• _Exercise aim_:
In the listing below, locate the lines that hold "Метка" and copy them.

• _Excerpted data_:
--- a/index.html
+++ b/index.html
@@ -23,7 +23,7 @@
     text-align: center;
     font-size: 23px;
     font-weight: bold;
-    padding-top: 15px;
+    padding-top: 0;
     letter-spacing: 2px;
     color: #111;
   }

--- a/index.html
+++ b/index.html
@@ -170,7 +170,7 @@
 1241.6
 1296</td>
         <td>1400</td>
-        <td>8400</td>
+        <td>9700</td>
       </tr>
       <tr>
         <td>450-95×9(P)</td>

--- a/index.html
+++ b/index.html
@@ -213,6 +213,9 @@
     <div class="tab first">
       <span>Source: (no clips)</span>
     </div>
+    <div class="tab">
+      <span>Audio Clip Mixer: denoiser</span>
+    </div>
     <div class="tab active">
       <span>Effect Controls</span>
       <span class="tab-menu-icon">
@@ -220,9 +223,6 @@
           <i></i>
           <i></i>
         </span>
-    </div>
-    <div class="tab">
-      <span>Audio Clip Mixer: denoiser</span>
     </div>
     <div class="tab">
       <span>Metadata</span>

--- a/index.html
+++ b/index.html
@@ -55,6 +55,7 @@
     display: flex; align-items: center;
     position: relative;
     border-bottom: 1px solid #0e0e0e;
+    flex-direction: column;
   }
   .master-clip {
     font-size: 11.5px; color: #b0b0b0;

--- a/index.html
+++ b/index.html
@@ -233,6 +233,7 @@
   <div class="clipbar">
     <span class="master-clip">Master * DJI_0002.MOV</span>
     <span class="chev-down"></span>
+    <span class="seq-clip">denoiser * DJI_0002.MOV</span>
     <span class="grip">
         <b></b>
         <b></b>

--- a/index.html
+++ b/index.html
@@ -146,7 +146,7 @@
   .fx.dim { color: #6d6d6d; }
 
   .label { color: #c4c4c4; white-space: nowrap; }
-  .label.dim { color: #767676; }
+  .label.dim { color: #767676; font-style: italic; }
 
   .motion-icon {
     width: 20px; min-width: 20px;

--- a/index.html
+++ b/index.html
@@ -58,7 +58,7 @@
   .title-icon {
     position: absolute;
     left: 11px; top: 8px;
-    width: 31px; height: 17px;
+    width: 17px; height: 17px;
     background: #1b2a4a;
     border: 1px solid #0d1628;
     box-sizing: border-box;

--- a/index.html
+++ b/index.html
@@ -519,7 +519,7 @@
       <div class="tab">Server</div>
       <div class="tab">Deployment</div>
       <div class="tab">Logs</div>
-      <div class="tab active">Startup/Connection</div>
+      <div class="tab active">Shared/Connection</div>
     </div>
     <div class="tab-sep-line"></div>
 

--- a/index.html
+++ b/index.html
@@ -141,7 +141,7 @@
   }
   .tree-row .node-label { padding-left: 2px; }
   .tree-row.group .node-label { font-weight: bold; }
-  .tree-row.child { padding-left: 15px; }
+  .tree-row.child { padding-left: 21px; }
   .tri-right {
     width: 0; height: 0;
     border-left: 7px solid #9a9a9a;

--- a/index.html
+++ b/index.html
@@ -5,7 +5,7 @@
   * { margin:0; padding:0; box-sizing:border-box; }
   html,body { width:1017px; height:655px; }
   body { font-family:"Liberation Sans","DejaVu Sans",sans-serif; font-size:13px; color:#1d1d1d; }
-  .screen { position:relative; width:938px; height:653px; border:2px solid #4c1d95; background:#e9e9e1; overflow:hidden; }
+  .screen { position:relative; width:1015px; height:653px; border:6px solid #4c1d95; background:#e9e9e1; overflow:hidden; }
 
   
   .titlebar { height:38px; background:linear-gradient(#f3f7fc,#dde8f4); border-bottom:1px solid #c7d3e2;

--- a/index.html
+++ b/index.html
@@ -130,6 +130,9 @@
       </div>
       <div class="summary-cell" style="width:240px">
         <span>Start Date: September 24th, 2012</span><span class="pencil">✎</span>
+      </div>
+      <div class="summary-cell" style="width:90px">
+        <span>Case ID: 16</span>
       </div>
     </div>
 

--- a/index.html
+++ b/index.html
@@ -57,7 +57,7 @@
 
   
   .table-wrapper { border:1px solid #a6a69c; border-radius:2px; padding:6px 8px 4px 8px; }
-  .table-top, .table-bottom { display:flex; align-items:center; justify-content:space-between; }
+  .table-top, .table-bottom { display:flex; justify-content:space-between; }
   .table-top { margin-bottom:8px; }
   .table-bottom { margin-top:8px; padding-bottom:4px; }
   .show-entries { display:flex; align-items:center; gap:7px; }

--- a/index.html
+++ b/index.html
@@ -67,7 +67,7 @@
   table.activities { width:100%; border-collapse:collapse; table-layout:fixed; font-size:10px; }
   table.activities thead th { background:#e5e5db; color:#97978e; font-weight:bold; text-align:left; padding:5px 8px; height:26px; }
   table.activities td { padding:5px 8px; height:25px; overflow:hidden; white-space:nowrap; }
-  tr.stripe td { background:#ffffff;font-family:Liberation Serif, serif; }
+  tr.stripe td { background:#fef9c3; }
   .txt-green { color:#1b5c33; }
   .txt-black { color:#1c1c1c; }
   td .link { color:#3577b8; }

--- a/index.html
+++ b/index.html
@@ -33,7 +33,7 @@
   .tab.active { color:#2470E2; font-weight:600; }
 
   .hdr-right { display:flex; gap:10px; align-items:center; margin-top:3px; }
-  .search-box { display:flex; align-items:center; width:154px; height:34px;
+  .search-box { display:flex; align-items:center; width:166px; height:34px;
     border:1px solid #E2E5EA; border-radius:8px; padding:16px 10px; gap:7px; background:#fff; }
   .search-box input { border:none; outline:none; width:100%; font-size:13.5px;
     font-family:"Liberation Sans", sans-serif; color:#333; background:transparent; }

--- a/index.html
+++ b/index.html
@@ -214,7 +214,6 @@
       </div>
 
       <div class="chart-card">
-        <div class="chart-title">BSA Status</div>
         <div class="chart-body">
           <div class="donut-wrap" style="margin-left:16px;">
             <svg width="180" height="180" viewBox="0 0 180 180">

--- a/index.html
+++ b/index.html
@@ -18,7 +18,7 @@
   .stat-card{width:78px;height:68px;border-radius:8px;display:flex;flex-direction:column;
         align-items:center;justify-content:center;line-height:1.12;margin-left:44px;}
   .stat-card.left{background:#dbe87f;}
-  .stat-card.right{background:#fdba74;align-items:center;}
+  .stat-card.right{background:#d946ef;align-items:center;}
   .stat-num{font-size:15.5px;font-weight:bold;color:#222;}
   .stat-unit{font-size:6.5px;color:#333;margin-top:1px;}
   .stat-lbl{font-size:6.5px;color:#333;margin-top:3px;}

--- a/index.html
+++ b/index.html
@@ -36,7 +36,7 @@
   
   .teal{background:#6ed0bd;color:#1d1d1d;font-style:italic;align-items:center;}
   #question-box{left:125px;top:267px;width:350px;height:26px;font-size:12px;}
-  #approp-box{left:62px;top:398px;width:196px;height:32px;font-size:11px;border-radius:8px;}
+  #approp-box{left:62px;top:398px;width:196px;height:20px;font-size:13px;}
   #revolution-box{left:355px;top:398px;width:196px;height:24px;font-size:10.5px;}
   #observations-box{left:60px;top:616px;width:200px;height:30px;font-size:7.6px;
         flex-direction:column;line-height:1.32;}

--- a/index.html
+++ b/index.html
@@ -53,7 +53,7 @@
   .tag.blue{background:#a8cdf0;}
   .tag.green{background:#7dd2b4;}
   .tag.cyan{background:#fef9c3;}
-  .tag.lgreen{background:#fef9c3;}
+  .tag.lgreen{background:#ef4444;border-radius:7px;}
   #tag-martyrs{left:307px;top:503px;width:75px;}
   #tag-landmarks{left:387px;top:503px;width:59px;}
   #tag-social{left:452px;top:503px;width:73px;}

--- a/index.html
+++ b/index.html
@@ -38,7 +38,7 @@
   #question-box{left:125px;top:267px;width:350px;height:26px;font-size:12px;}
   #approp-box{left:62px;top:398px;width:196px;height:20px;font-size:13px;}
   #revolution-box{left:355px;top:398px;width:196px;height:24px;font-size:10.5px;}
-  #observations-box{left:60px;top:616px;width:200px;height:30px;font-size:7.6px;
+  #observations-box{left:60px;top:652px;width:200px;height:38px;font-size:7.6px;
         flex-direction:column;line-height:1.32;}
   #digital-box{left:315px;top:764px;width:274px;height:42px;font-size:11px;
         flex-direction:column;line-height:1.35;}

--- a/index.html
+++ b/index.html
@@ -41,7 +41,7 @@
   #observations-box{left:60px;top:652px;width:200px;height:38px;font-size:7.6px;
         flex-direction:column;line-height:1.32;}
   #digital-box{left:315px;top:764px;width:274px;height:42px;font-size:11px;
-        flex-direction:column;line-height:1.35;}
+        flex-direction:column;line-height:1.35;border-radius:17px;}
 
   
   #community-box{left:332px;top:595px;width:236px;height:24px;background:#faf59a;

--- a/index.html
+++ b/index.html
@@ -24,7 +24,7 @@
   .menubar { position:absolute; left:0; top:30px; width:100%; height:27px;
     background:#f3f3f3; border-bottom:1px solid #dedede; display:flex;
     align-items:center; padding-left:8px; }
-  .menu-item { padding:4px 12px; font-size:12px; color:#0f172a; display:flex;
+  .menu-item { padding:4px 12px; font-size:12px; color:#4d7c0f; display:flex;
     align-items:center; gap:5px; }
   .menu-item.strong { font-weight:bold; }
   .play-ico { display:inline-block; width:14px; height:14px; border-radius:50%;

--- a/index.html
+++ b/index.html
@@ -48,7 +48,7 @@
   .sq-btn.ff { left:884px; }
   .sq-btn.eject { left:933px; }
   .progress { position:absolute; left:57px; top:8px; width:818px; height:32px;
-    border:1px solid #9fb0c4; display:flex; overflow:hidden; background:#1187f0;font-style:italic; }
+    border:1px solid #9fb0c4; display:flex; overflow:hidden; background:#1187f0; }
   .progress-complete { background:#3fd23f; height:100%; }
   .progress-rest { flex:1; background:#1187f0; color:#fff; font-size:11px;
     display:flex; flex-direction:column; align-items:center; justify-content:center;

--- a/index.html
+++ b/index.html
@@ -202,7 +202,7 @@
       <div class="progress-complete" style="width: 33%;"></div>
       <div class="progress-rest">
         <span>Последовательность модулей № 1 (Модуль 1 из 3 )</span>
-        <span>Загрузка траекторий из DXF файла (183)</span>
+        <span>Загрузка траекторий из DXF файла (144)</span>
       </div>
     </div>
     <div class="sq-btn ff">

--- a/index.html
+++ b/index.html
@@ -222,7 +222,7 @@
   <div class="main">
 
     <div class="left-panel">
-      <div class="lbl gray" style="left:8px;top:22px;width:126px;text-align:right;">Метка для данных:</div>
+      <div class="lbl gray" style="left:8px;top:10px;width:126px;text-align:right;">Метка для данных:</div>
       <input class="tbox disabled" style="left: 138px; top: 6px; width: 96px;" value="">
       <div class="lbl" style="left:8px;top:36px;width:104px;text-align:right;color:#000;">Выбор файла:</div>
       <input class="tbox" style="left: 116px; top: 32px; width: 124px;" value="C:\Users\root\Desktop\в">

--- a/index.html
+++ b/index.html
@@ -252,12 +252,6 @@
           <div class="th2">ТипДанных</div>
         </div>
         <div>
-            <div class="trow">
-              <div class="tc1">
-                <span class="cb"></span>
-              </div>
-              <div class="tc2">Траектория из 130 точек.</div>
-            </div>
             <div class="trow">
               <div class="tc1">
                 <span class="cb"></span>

• _Your response_:
-      <div class="lbl gray" style="left:8px;top:22px;width:126px;text-align:right;">Метка для данных:</div>
+      <div class="lbl gray" style="left:8px;top:10px;width:126px;text-align:right;">Метка для данных:</div>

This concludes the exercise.